◆ Your objective ◆
Repeat the records below word for word and omit each image.

◆ Source material ◆

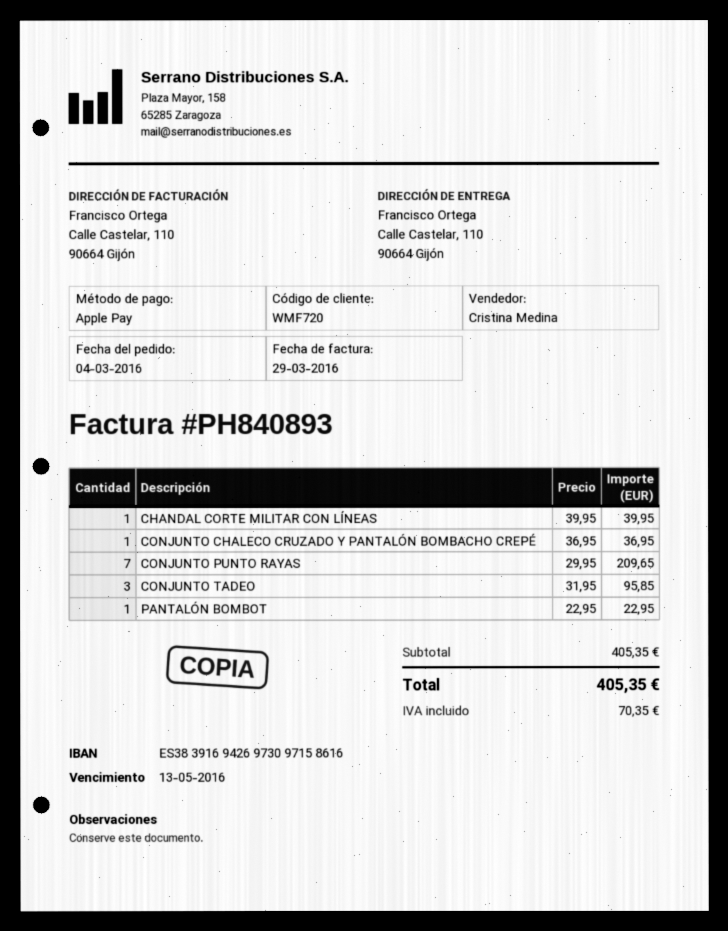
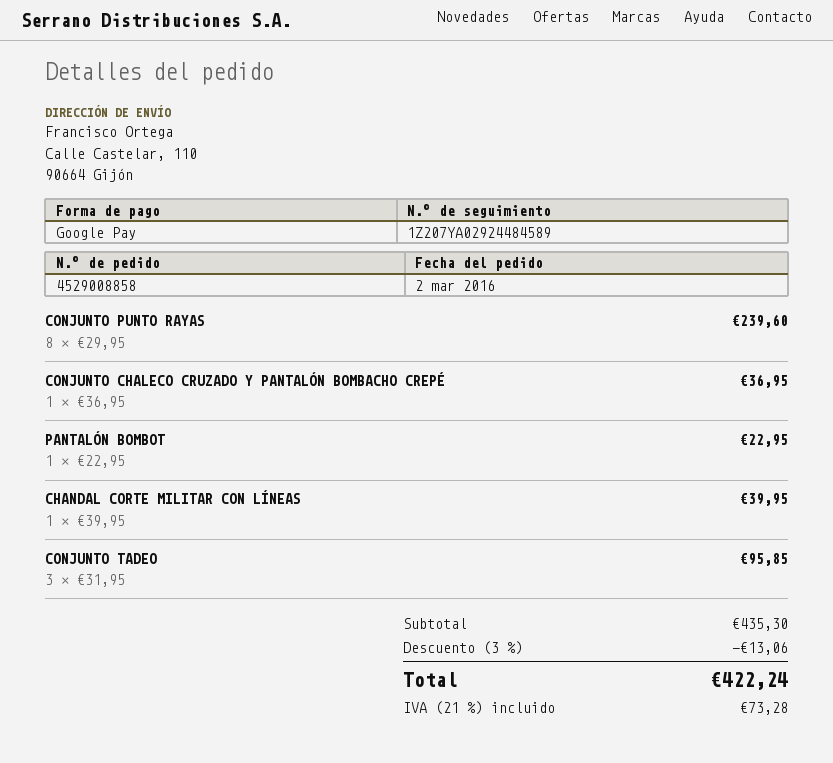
order date: 2016-03-04 -> 2016-03-02
payment method: Apple Pay -> Google Pay
CONJUNTO PUNTO RAYAS: 7 x 29.95 = 209.65 -> 8 x 29.95 = 239.60
subtotal: 405.35 -> 435.30
discount: none -> 3% = 13.06
tax: 70.35 -> 73.28
total: 405.35 -> 422.24

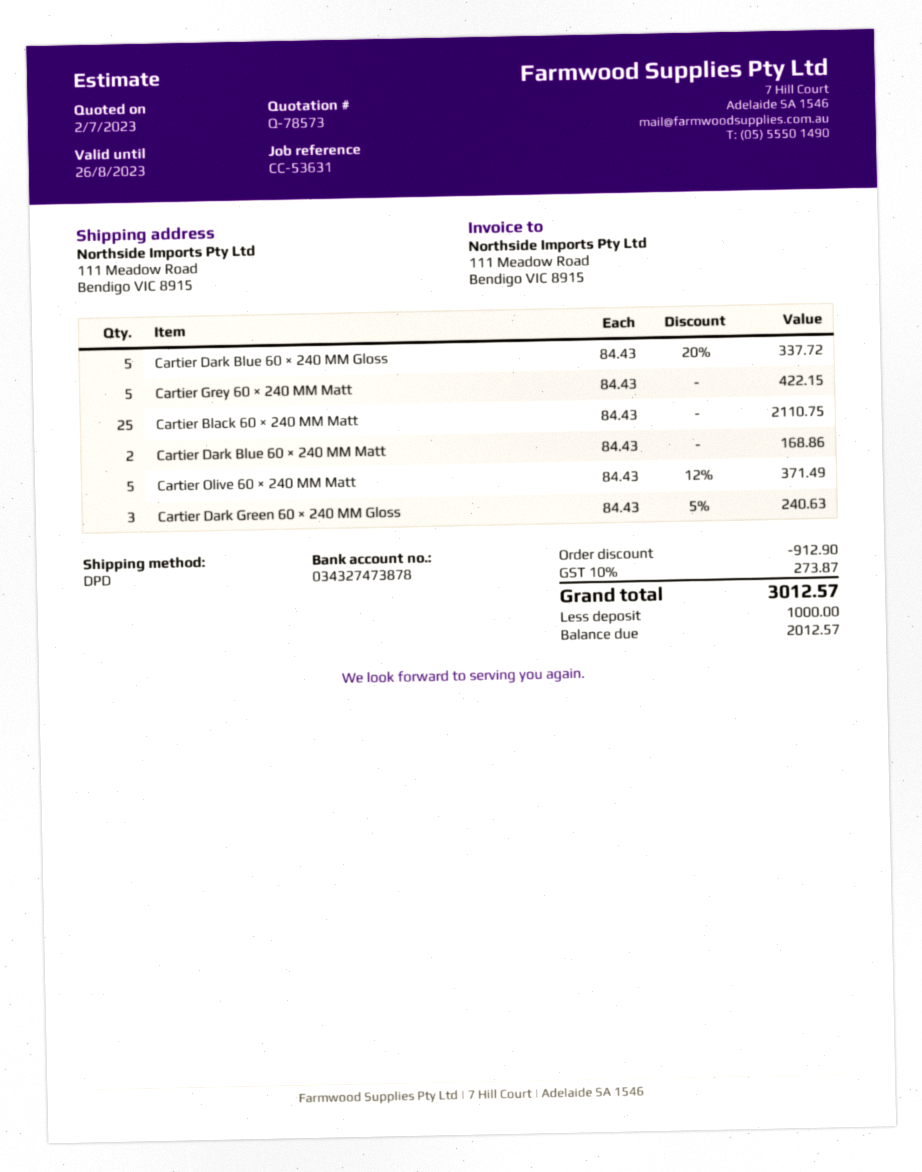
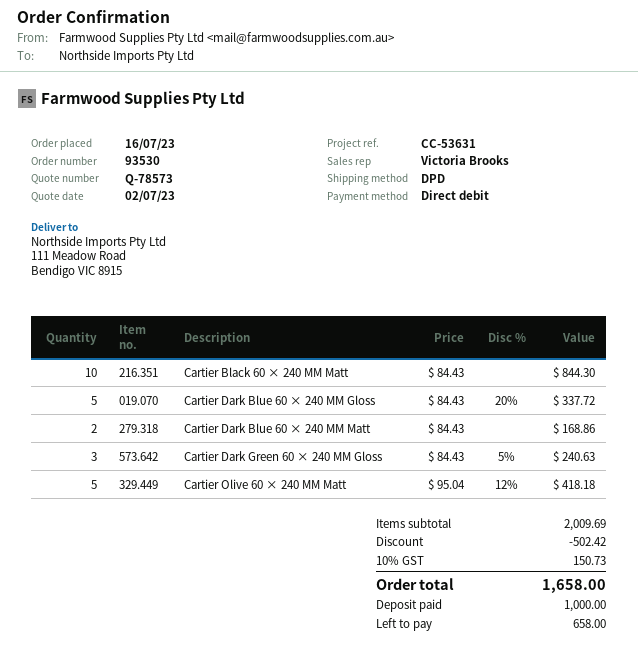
Cartier Grey 60 × 240 MM Matt: 5 x 84.43 = 422.15 -> none
Cartier Black 60 × 240 MM Matt: 25 x 84.43 = 2110.75 -> 10 x 84.43 = 844.30
Cartier Olive 60 × 240 MM Matt: 5 x 84.43 - 12% = 371.49 -> 5 x 95.04 - 12% = 418.18
discount: 912.90 -> 502.42
tax: 10% = 273.87 -> 10% = 150.73
total: 3012.57 -> 1658.00
balance: 2012.57 -> 658.00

◆ Reply ◆
order date: 2016-03-04 -> 2016-03-02
payment method: Apple Pay -> Google Pay
CONJUNTO PUNTO RAYAS: 7 x 29.95 = 209.65 -> 8 x 29.95 = 239.60
subtotal: 405.35 -> 435.30
discount: none -> 3% = 13.06
tax: 70.35 -> 73.28
total: 405.35 -> 422.24

Cartier Grey 60 × 240 MM Matt: 5 x 84.43 = 422.15 -> none
Cartier Black 60 × 240 MM Matt: 25 x 84.43 = 2110.75 -> 10 x 84.43 = 844.30
Cartier Olive 60 × 240 MM Matt: 5 x 84.43 - 12% = 371.49 -> 5 x 95.04 - 12% = 418.18
discount: 912.90 -> 502.42
tax: 10% = 273.87 -> 10% = 150.73
total: 3012.57 -> 1658.00
balance: 2012.57 -> 658.00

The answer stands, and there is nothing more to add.